E per quanto si consideri anche l’attenuante della distanza - la luce delle stelle,  benché fulminea, non è infinita e ci mette comunque il suo bel tempo ad arrivare - ci sarebbe ancora da chiedersi come potrebbe, tale luce stellare, non pervenire puntualmente in un universo comunque infinito.

Da qui il paradosso; ma la soluzione (a seconda di come si voglia considerare la cosa…) si manifesta proprio nel fatto che le premesse che lo sostengono -  di un universo statico, omogeneo ed infinito - di fatto, vanno riviste.

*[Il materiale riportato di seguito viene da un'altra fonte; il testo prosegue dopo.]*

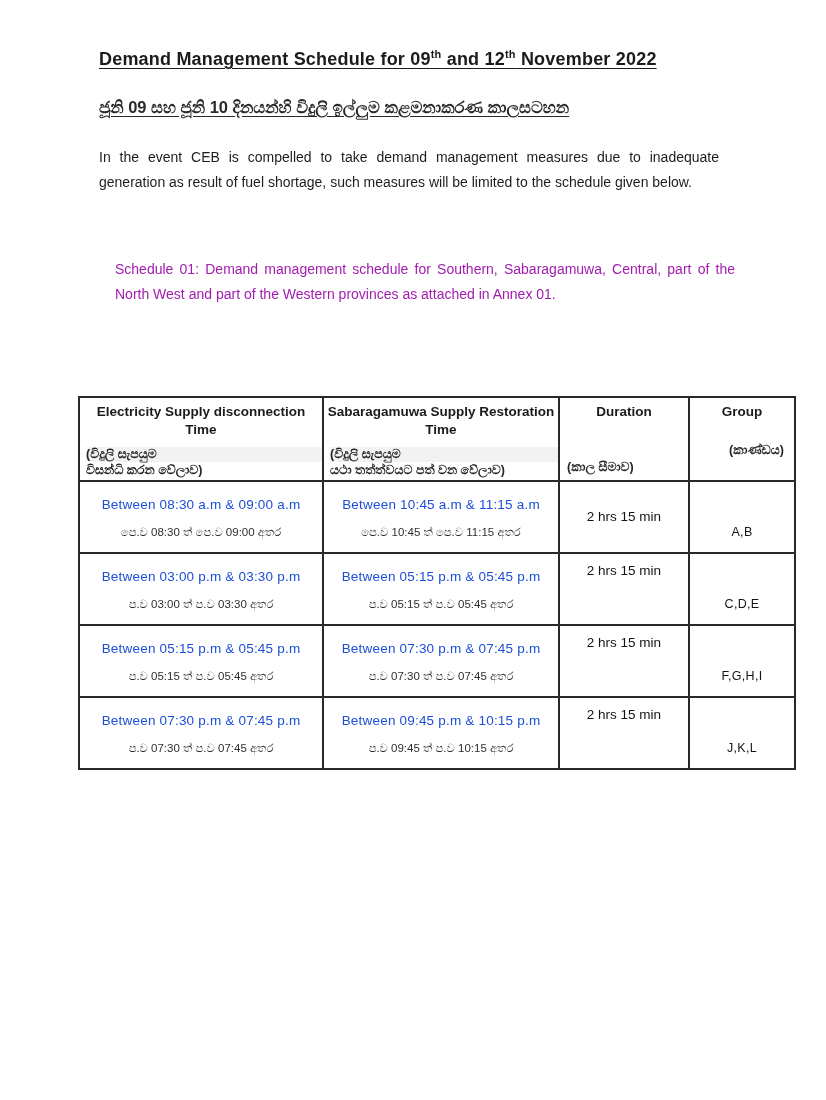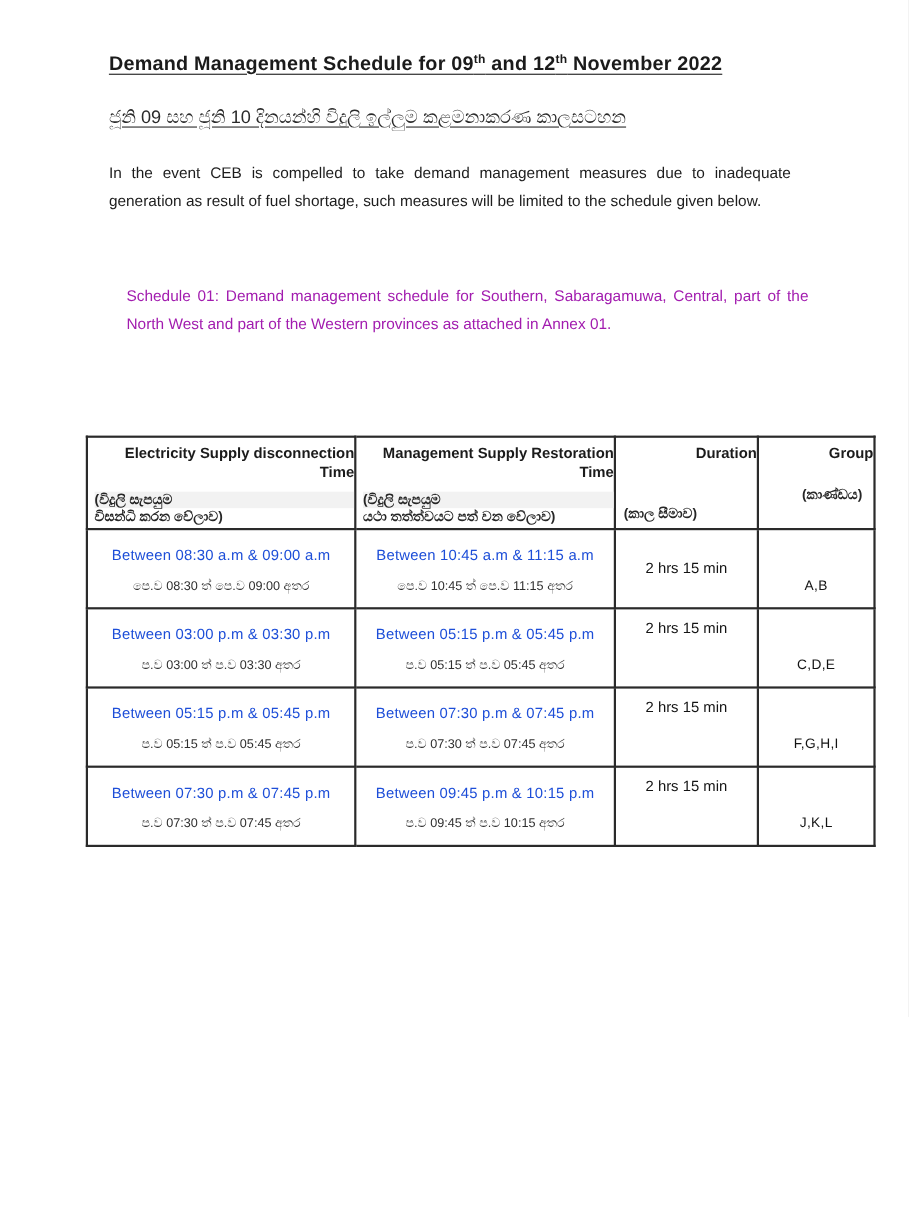--- a/index.html
+++ b/index.html
@@ -19,7 +19,7 @@
   .doc-title .sup { font-size:11px; vertical-align:super; }
 
   .doc-subtitle {
-    top:98px; font-size:16.5px; font-weight:400; color:#2a2a2a;
+    top:98px; font-size:16.5px; font-weight:700; color:#2a2a2a;
     text-decoration:underline; text-underline-offset:3px;
     height:30px; overflow:hidden; white-space:nowrap;
   }

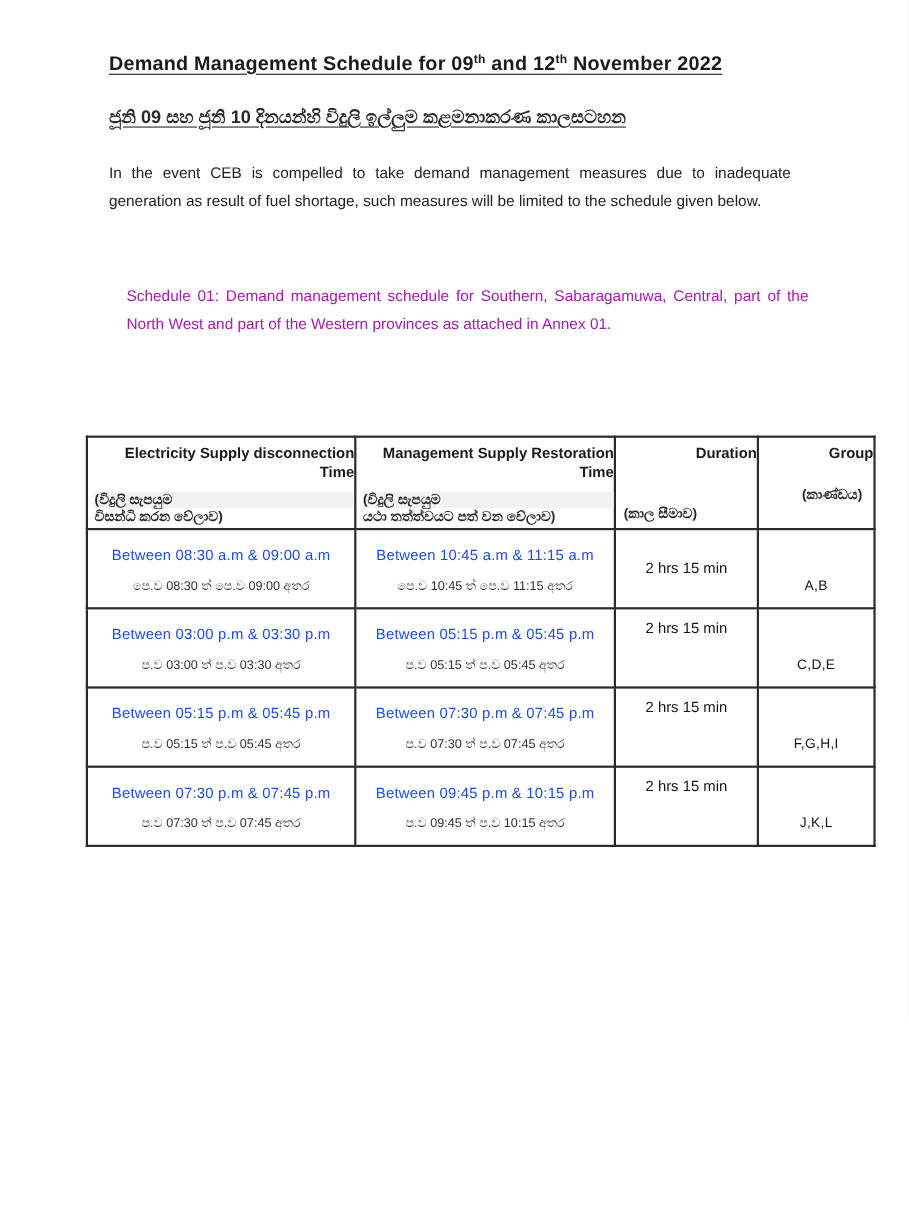--- a/index.html
+++ b/index.html
@@ -42,7 +42,7 @@
   table.schedule th { height:82px; font-weight:700; }
   table.schedule td { height:70px; }
 
-  .h-en { text-align:right; font-size:13.5px; line-height:18px; margin-top:5px; font-weight:700; }
+  .h-en { text-align:center; font-size:13.5px; line-height:18px; margin-top:5px; font-weight:700; }
   .h-si1 { margin:8px 0 0 6px; text-align:left; font-size:12.5px; font-weight:700; color:#262626;
            background:#f2f2f2; }
   .h-si2 { margin:1px 0 0 6px; text-align:left; font-size:12.5px; font-weight:700; color:#262626; }

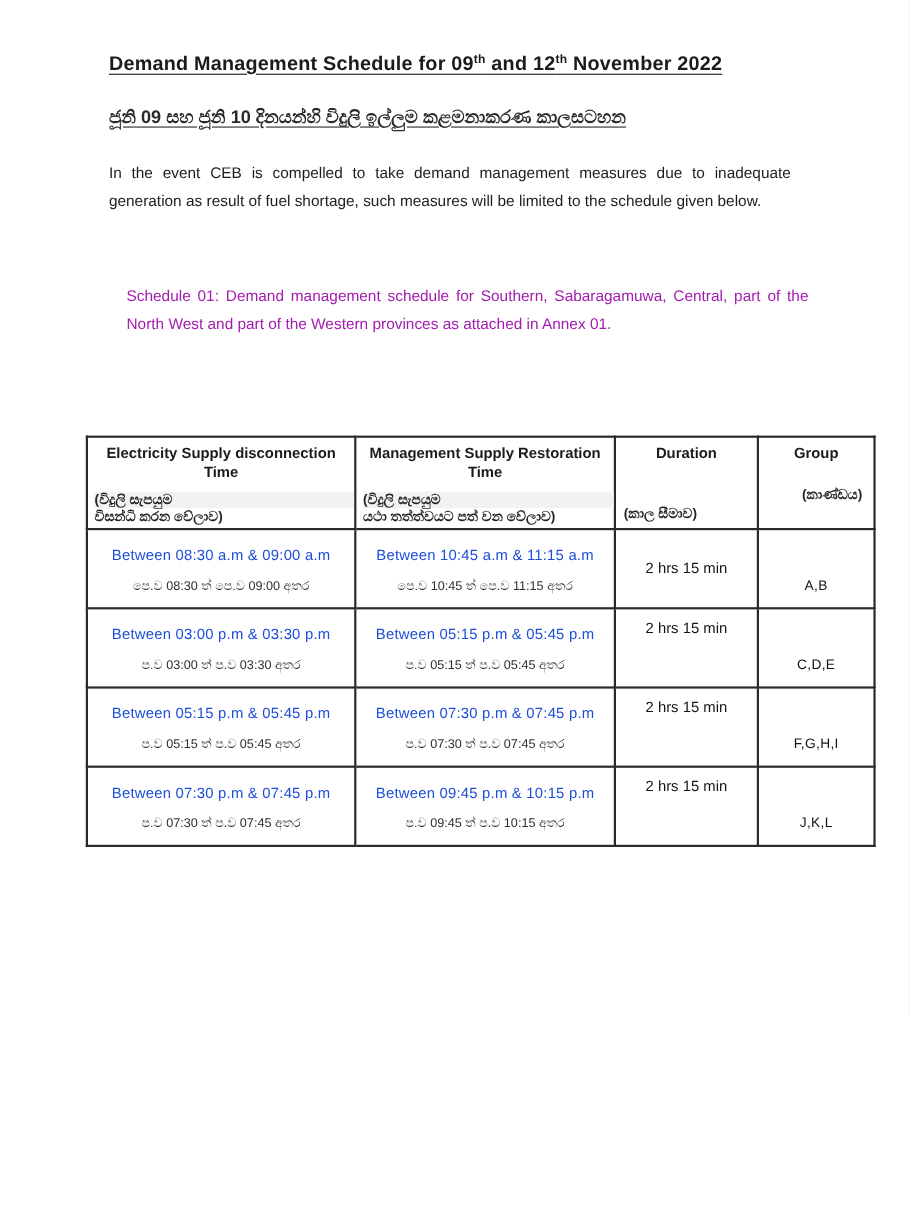--- a/index.html
+++ b/index.html
@@ -88,7 +88,7 @@
         <div class="h-si2">විසන්ධි කරන වේලාව)</div>
       </th>
       <th>
-        <div class="h-en">Management Supply Restoration Time</div>
+        <div class="h-en">Sabaragamuwa Supply Restoration Time</div>
         <div class="h-si1">(විදුලි සැපයුම</div>
         <div class="h-si2">යථා තත්ත්වයට පත් වන වේලාව)</div>
       </th>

Collocando, infatti, una data d’inizio dell’universo - all'incirca 14 miliardi di anni fa, giusto per farcene un’immagine - e considerandolo tutt’altro che statico ed immutabile, ma in una continua e fervida espansione, le cose cambiano. In questo modo, infatti, se anche la velocità della luce diventa limitata (vale a dire non infinita), nel cielo notturno non si potrà mai osservare altra sorgente all'infuori di quelle provviste di una radiazione tale da poter giungere fino ai nostri occhi. Inoltre non dimentichiamo che poi c'è anche l'elemento umano di cui dobbiamo tener conto: anche l'occhio, difatti, è soggetto ai suoi bravi limiti e non è stato programmato per percepire indifferentemente tutte le lunghezze d'onda. Così, alle frequenze più piccole, quando i fotoni ricadono nella banda dell'infrarosso, i nostri occhi non sono più in alcun modo in grado di vederli.

Fin qui la scienza ha fatto il suo dovere, e ci ha spiegato – a noi e ai bambini che se lo chiedevano – perché tutto quel fibrillare di luci proveniente dalle galassie lontane lontane non sia osservabile con i nostri occhi, pur avendo avuto tutto il tempo necessario per giungere a noi; ma la cosa più sorprendente è un’altra, perché non riguarda la scienza.

Il motivo per cui il cielo notturno è oscurato, in realtà, non sono neppure in molti a saperlo; eppure lo aveva già ipotizzato e spiegato un artista, in un suo scritto del 1848.

Era il visionario Edgard Allan Poe, lo scrittore maledetto dell’Ottocento, colui che fu iniziatore del racconto poliziesco, della letteratura dell'orrore e del giallo psicologico e proprio lui, con il suo Eureka, ha nascosto all’interno della sua opera letteraria una teoria di divulgazione scientifica, dettando le leggi di confine tra la fisica e la metafisica.

E così accadde che non fu uno scienziato ma l'autore del Manoscritto trovato in una bottiglia, che dei Racconti del grottesco e dell’arabesco fece la sua vita, in uno stato depressivo spirituale - invano soggiacente alla malinconia e sempre miserabile, in cerca di consolazione - proprio lui che chiedeva “Consolatemi Voi che lo potete e abbiate di me pietà perché io soffro in questa depressione di spirito che se prolungata, mi rovinerà” ad aver intuito tutto ciò che l’astronomo Edwin Hubble avrebbe poi dimostrato soltanto nel Novecento.

 

In effetti forse ci vuole un'anima visionaria e flessibile, un po' disperata ed un po' bambina per sciogliere un paradosso.

Ed in effetti non sono neppure mai solo una questione da bambini, tutte quelle domande che - probabilmente - tutti elaborano ma hanno il coraggio di porre soltanto i bambini. 

 

 

 

 

"So poco della notte ma la notte sembra sapere di me,

ed in più, mi cura come se mi amasse,

mi copre la coscienza con le sue stelle."